In the case of mkdir, it does not take a direct reference to the
inode being created so it potentially doesn't even need to wait for
the completion of the operation. i.e. to use the new subdir it has
to be open()d; that means going through the ->lookup path and which
will block on I_NEW until the background creation is completed...

That said, open(O_CREAT) would need to call wait_on_inode()
somewhere to wait for I_NEW to clear so operations on the inode can
proceed immediately via the persistent struct file reference it
creates.  With the right support, that waiting can be done without
holding the parent directory locked, as any new lookup on that
dirent/inode pair will block until I_NEW is cleared...

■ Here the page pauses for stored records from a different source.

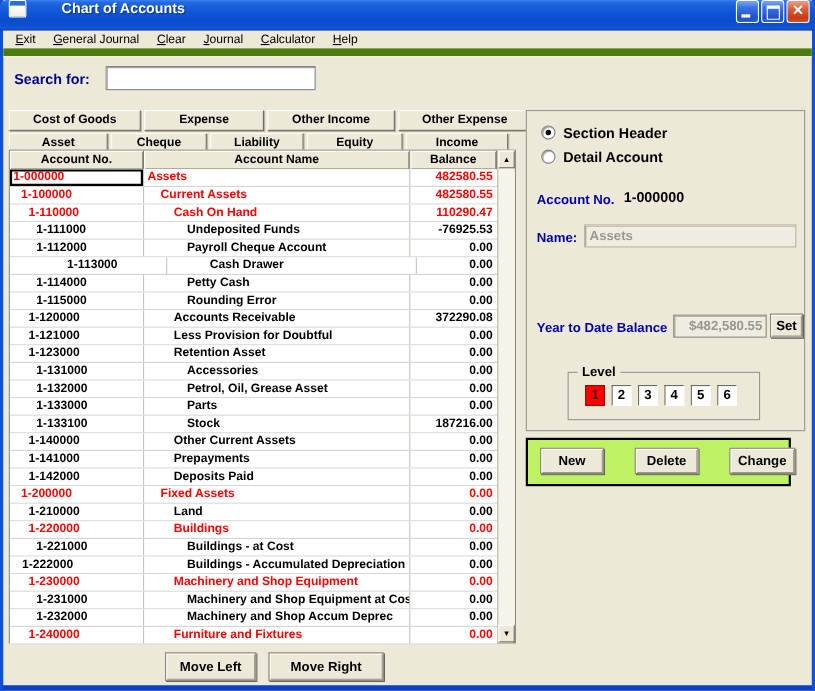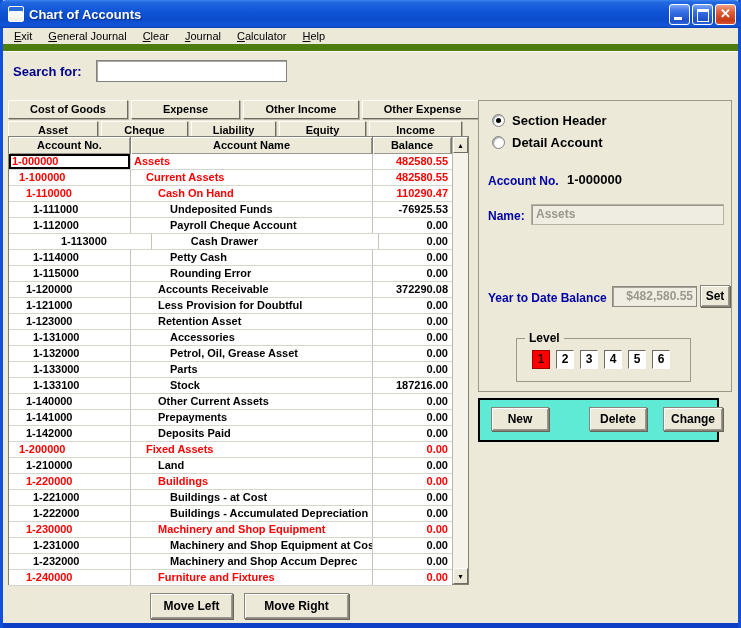--- a/index.html
+++ b/index.html
@@ -2,21 +2,21 @@
 <html><head>
 <meta charset="utf-8">
 <style>
   * { margin:0; padding:0; box-sizing:border-box; font-family:"Liberation Sans", sans-serif; }
   body { background:#3a6ea5; }
   .window { position:relative; width:741px; height:628px; background:#ECE9D8; overflow:hidden;
     box-shadow: inset 3px 0 0 #1050D8, inset -3px 0 0 #1050D8, inset 0 -5px 0 #0D3FC6; }
   
   .titlebar { position:absolute; top:0; left:0; right:0; height:28px;
     background:linear-gradient(180deg,#3B83F2 0%, #2268E0 8%, #0F55D6 40%, #0A4CCB 70%, #1355D8 92%, #0A3FB0 100%);
-    border-radius:6px 6px 0 0; display:flex; align-items:center; padding:0 5px; }
+    border-radius:6px 6px 0 0; display:flex; align-items:flex-start; padding:0 5px;gap:27px; }
   .app-icon { width:16px; height:16px; margin:0 5px 0 3px; border:1px solid #fff; border-radius:2px;
     background:linear-gradient(180deg,#cfe0f5 0%,#cfe0f5 30%,#fff 30%,#f2efe4 100%);
     box-shadow:inset 0 4px 0 #2a6cd8; }
   .title-text { color:#fff; font-size:13px; font-weight:bold; text-shadow:1px 1px 1px #0a3188; flex:1; }
   .tb-btns { display:flex; gap:2px; }
   .tb-btn { width:21px; height:21px; border:1px solid #fff; border-radius:3px; position:relative;
     background:linear-gradient(180deg,#7FA8F2 0%,#3C74E8 30%,#1E50C8 80%,#2E62D8 100%); }
   .tb-btn.close { background:linear-gradient(180deg,#F0A088 0%,#E0613A 35%,#C63A16 80%,#D65030 100%); }
   .tb-btn.min::after { content:""; position:absolute; left:4px; bottom:4px; width:8px; height:3px; background:#fff; }
   .tb-btn.max::after { content:""; position:absolute; left:4px; top:4px; width:10px; height:9px;
@@ -88,23 +88,23 @@
     cursor:default; display:flex; align-items:center; justify-content:center; }
   .level-group { position:absolute; left:37px; top:237px; width:175px; height:44px;
     border:1px solid #9a988c; }
   .level-title { position:absolute; left:8px; top:-8px; background:#ECE9D8; padding:0 4px;
     font-size:12px; font-weight:bold; color:#000; }
   .levels { position:absolute; left:15px; top:11px; display:flex; gap:6px; }
   .lvl { width:18px; height:19px; background:#fff; border:1px solid; border-color:#6e6c60 #fff #fff #6e6c60;
     font-size:12px; font-weight:bold; text-align:center; line-height:17px; color:#000; cursor:default; }
   .lvl.on { background:#FF0000; border-color:#a00000; color:#3a0000; }
   .action-box { position:absolute; left:478px; top:398px; width:241px; height:44px;
-    border:2px solid #000; background:#5eead4; }
+    border:2px solid #000; background:#bef264; }
   .action-btn { position:absolute; top:7px; height:24px; }
-  .btn-new { left:11px; width:58px; } .btn-delete { left:97px; width:58px;margin-left:12px; } .btn-change { left:183px; width:60px; }
+  .btn-new { left:11px; width:58px; } .btn-delete { left:97px; width:58px; } .btn-change { left:183px; width:60px; }
   
   .move-btn { position:absolute; top:593px; height:26px; }
   .btn-moveleft { left:150px; width:83px; } .btn-moveright { left:244px; width:105px; }
 </style>
 </head>
 <body>
 
 <div class="window">
 
   <div class="titlebar">
@@ -254,21 +254,21 @@
           <div class="cell no" style="padding-left: 17px;">1-220000</div>
           <div class="cell nm" style="padding-left: 27px;">Buildings</div>
           <div class="cell bal">0.00</div>
         </div>
         <div class="trow">
           <div class="cell no" style="padding-left: 24px;">1-221000</div>
           <div class="cell nm" style="padding-left: 39px;">Buildings - at Cost</div>
           <div class="cell bal">0.00</div>
         </div>
         <div class="trow">
-          <div class="cell no" style="padding-left: 24px;">1-222000</div>
+          <div class="cell no" style="padding-left: 11px;">1-222000</div>
           <div class="cell nm" style="padding-left: 39px;">Buildings - Accumulated Depreciation</div>
           <div class="cell bal">0.00</div>
         </div>
         <div class="trow red">
           <div class="cell no" style="padding-left: 17px;">1-230000</div>
           <div class="cell nm" style="padding-left: 27px;">Machinery and Shop Equipment</div>
           <div class="cell bal">0.00</div>
         </div>
         <div class="trow">
           <div class="cell no" style="padding-left: 24px;">1-231000</div>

Hence my question above about what does VFS support for
async dirops actually looks like, and whether something like this:

> might benefit from starting before that IO completes.
> So maybe an xfs implementation of mkdir_shared would be:
>  - take internal exclusive lock on directory
>  - run fast foreground part of mkdir
>  - drop the lock
>  - wait for background stuff, which could affect error return, to
>   complete
>  - return appropriate error, or success

as natively supported functionality might be a better solution to
the problem....